Table 1: Latency is consistent across models and providers (480 measurements, ANOVA p=0.34)

The latency is dominated by FlashRank’s cross-encoder, not the LLM. This means you implement once and switch providers without re-tuning.

from flashrank import Ranker, RerankRequest

def _rerank(self, query: str, docs: list[Document]) -> list[Document]:
    passages = [
        {"id": i, "text": doc.page_content, "meta": doc.metadata}
        for i, doc in enumerate(docs)
    ]
    
    rerank_request = RerankRequest(query=query, passages=passages)
    results = self.ranker.rerank(rerank_request)
    
    return [docs[result["id"]] for result in results[:RERANK_TOP_N]]src/rag.py

Code Snippet 3: FlashRank reranks 16 candidates in 31ms using cross-encoder scoring.

Reranking is infrastructure, not model-specific configuration. Build it into your retrieval pipeline and forget about it.

What Are the Real Performance Numbers?

With model-agnostic reranking validated, here are the production metrics.

We indexed 7,432 pages in 170 seconds. First-time setup includes PDF extraction (120s), chunking (20s), embedding (25s), and indexing (5s). Cached runs skip extraction and take 2.2 seconds. Query response time averages 3-5 seconds: retrieval (80ms), LLM generation (4s), overhead (200ms).

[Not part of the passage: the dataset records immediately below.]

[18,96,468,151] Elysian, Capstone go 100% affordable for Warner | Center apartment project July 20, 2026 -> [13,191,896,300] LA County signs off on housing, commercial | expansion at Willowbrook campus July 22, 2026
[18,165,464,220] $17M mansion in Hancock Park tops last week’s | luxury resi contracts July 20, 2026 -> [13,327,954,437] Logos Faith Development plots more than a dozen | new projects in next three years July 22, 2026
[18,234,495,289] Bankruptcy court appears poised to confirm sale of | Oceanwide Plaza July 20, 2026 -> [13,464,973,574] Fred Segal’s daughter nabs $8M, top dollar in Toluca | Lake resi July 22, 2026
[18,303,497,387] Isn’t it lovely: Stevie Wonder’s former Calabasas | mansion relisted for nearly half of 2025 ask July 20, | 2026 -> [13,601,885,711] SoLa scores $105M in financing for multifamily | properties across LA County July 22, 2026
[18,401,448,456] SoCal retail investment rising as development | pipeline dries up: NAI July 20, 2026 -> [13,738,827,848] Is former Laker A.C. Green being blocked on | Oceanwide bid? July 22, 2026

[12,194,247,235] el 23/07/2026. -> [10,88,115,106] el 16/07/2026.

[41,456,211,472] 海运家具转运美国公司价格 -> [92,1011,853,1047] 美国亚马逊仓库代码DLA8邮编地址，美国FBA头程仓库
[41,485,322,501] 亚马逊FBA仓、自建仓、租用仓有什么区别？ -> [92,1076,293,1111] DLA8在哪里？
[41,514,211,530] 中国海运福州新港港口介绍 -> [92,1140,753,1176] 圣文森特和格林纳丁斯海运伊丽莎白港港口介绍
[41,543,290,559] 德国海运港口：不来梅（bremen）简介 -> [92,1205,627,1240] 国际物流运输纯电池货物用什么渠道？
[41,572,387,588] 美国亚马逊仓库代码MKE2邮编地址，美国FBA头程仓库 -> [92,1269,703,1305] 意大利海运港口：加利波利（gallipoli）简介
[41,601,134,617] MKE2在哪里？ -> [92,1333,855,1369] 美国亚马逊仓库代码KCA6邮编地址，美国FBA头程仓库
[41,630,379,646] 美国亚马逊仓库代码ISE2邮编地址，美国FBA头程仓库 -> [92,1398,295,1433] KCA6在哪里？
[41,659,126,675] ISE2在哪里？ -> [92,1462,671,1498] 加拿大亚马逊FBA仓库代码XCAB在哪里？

Cost per query is $0.01-0.05 on Amazon Bedrock. Input tokens (context from retrieved chunks) cost $0.25 per million. Output tokens (LLM answer) cost $1.25 per million. A typical query uses 2,000 input tokens and 500 output tokens, totaling $0.0011.

Metric	System A (Docs)	System B (Notes)
Documents	14 PDFs (7,432 pages)	94 markdown files
Chunks	20,679	Auto-chunked
First run	170s	40s
Cached run	2.2s	2s
Query time	3-5s	3-5s
Cost/query	$0.01-0.05	$0.01-0.05

Table 2: Performance metrics across two production RAG systems (System A handles technical docs, System B processes meeting notes)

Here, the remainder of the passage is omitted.